§ **Exercise**
For the entries below, the result should be an exact transcription of the lines from the one with "you downloaded when installing the prerequisites." up to and including the one with "Now use the", and only those.

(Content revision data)
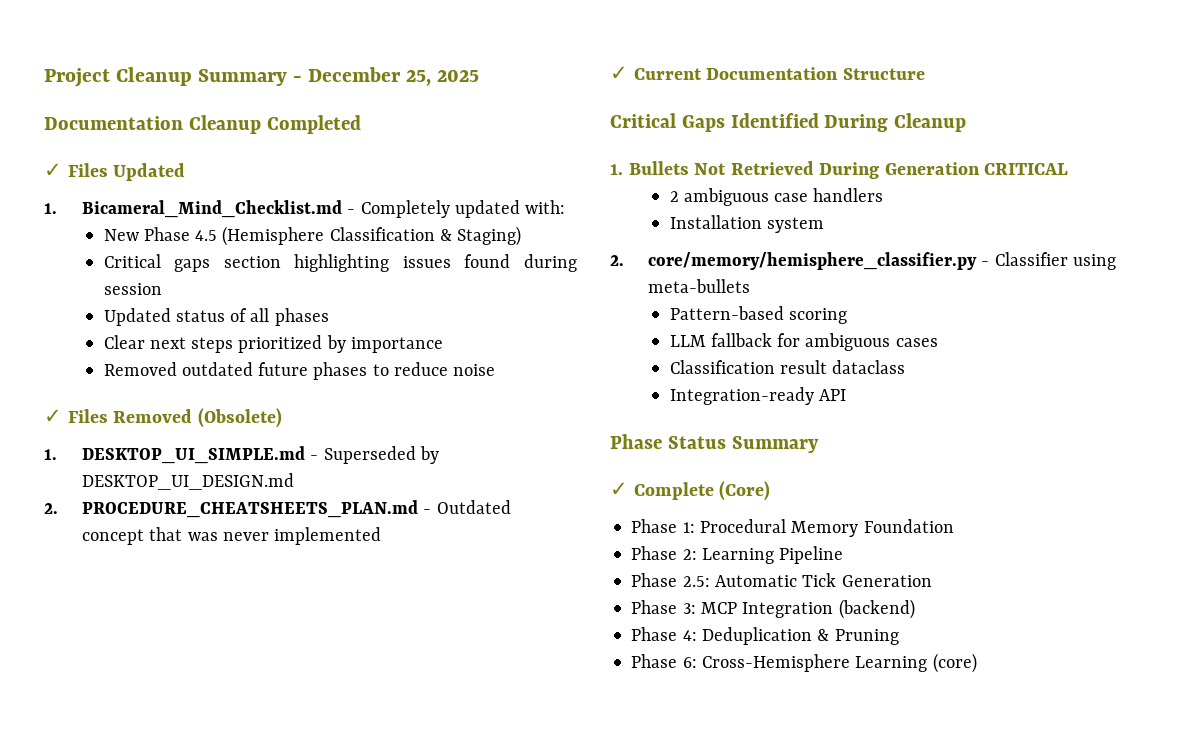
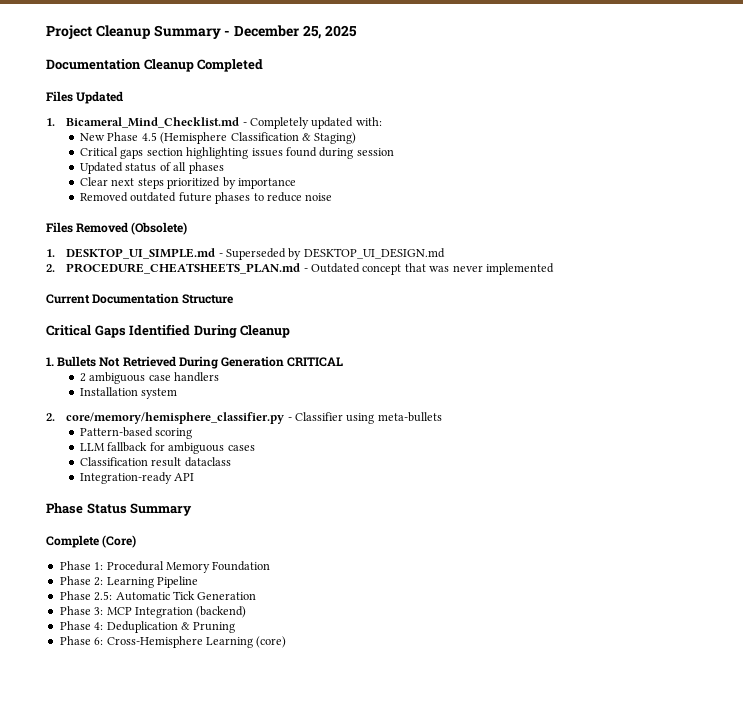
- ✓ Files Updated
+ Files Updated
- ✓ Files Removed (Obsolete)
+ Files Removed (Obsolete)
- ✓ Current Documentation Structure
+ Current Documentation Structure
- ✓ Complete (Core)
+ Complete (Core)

==

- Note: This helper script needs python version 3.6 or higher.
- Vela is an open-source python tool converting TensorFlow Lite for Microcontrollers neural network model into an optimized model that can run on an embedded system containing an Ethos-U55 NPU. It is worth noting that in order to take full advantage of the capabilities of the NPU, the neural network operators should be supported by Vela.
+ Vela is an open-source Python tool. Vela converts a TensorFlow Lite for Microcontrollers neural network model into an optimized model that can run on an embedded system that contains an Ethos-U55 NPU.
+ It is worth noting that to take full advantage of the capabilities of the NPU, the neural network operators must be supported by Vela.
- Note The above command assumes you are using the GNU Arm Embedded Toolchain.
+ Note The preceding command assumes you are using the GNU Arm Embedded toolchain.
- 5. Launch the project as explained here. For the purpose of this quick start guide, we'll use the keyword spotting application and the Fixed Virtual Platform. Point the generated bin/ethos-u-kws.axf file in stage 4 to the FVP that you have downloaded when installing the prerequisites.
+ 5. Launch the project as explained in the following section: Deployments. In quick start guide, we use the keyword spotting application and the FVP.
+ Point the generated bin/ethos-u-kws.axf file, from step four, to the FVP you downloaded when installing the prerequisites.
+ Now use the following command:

§ **Output for this task**
+ Point the generated bin/ethos-u-kws.axf file, from step four, to the FVP you downloaded when installing the prerequisites.
+ Now use the following command:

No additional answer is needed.